13 September 2016

Tod und Sterben - das letzte Tabu

Annelie Keil, Henning Scherf:  Das letzte Tabu. Über das Sterben reden und den Abschied leben lernen, Herder Verlag,  256 S., 2016

Zitate:
„Man muss dem Leben auch noch in seinem Sterben begegnen, um neugierig zu entdecken, zu erleben, zu erfahren und zu erkennen, welche Reichtümer es bis zuletzt bietet.“

"Nicht nur das Lebensende, das ganze Leben verlangt Mut, Kraft und einen starken Lebenswillen. Und wenn ein Leben in die Jahre gekommen ist, braucht es vor allem Geduld und Gelassenheit, um im aufrechten Gang zu bleiben."

"[...] immer noch gibt es etwas zu lernen, um den Abschied leben zu können. Die Aufgabe zur selektiven Begrenzung und Genügsamkeit bleibt bis zum Ende"

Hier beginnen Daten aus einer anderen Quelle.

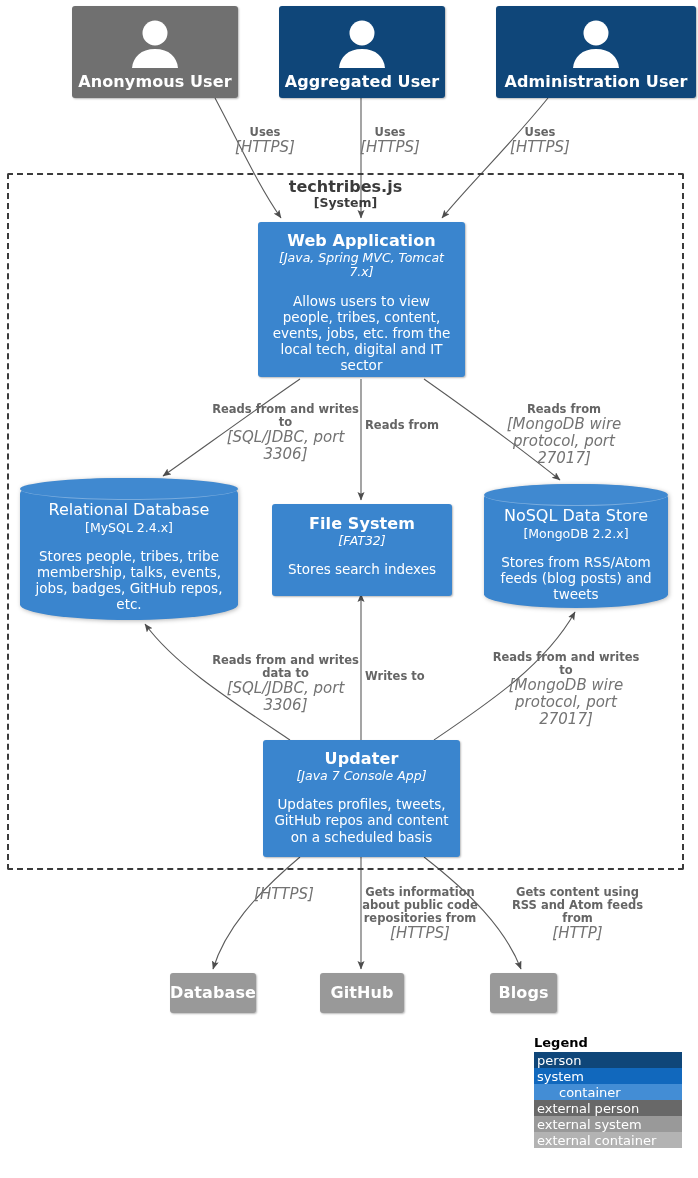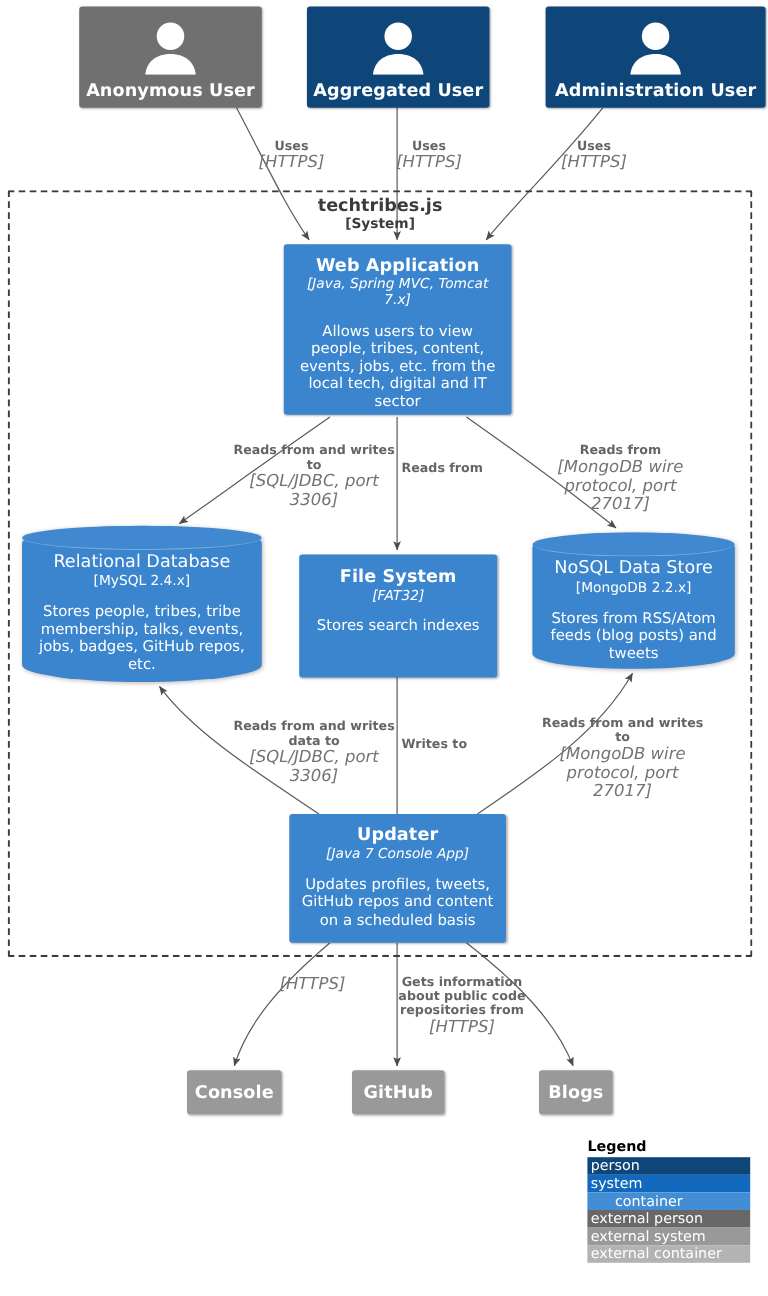"File System" div.node { height: 112px -> 92px }
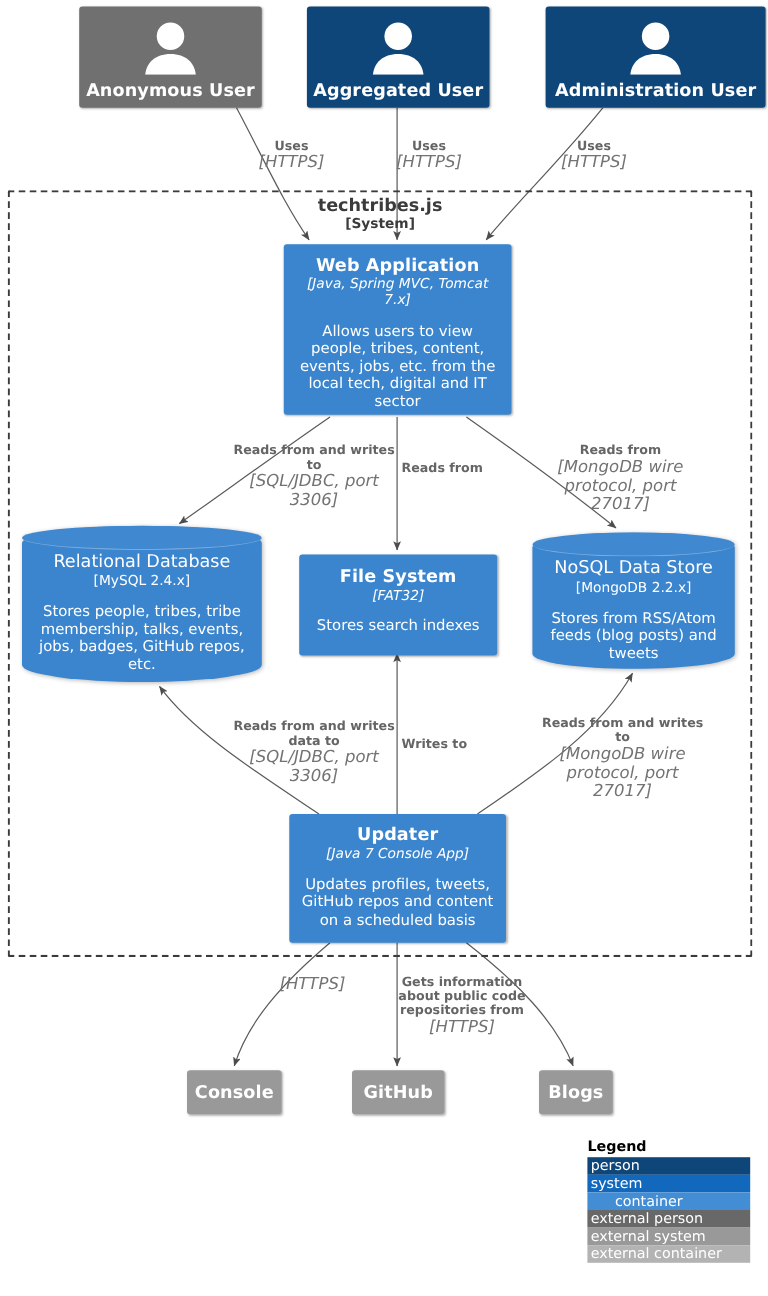"Gets content using RSS and" div.rel { html: none -> <div> <div>Gets content using RSS and Atom feeds from</div> <div>[HTTP]</div> </div> }
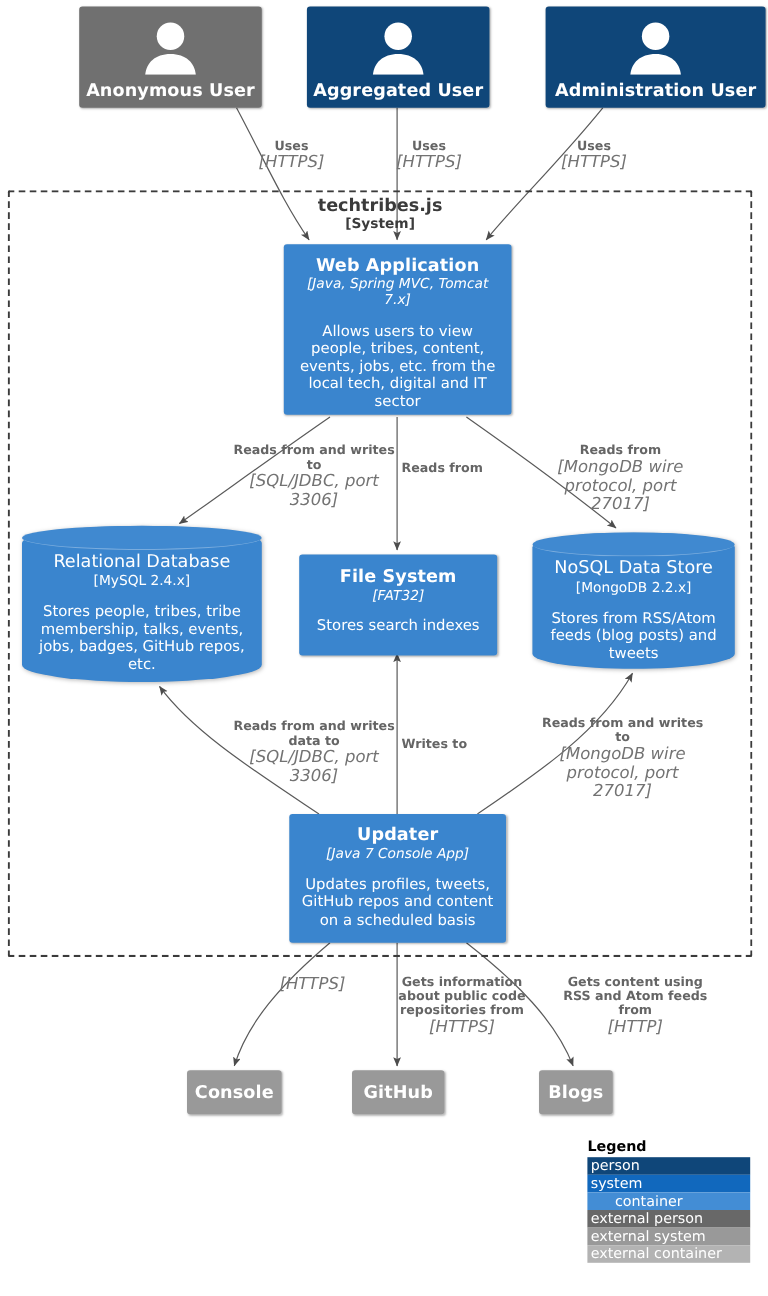"Console" span.n-name { text: Console -> Database }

Ausführliche Zitate aus der Rezension des Blogs aus.gelesen:


'Gutes Sterben'  "braucht die Öffnung innerer und äußere Räume für eine Rückschau, es braucht Stille und Abschiednehmen, es braucht Demut auch. Jedes Leben endet mit dem Tod, auch wenn die (moderne) Gesellschaft viele Vermeidungsstrategien und Verdrängungsprozess zeigt. Der oftmal grassierende ‚Jugendwahn‘ ist dafür ein Beispiel ebenso wie die ‚Entsorgung‘ alter und kranker Menschen im Heimen und Krankenhäuser, insbesondere in den USA sind Methoden auf dem Markt, Verstorbene zu konservieren, um sie ggf. bei einer entsprechend fortgeschrittenen Medizin wieder zum Leben zu erwecken.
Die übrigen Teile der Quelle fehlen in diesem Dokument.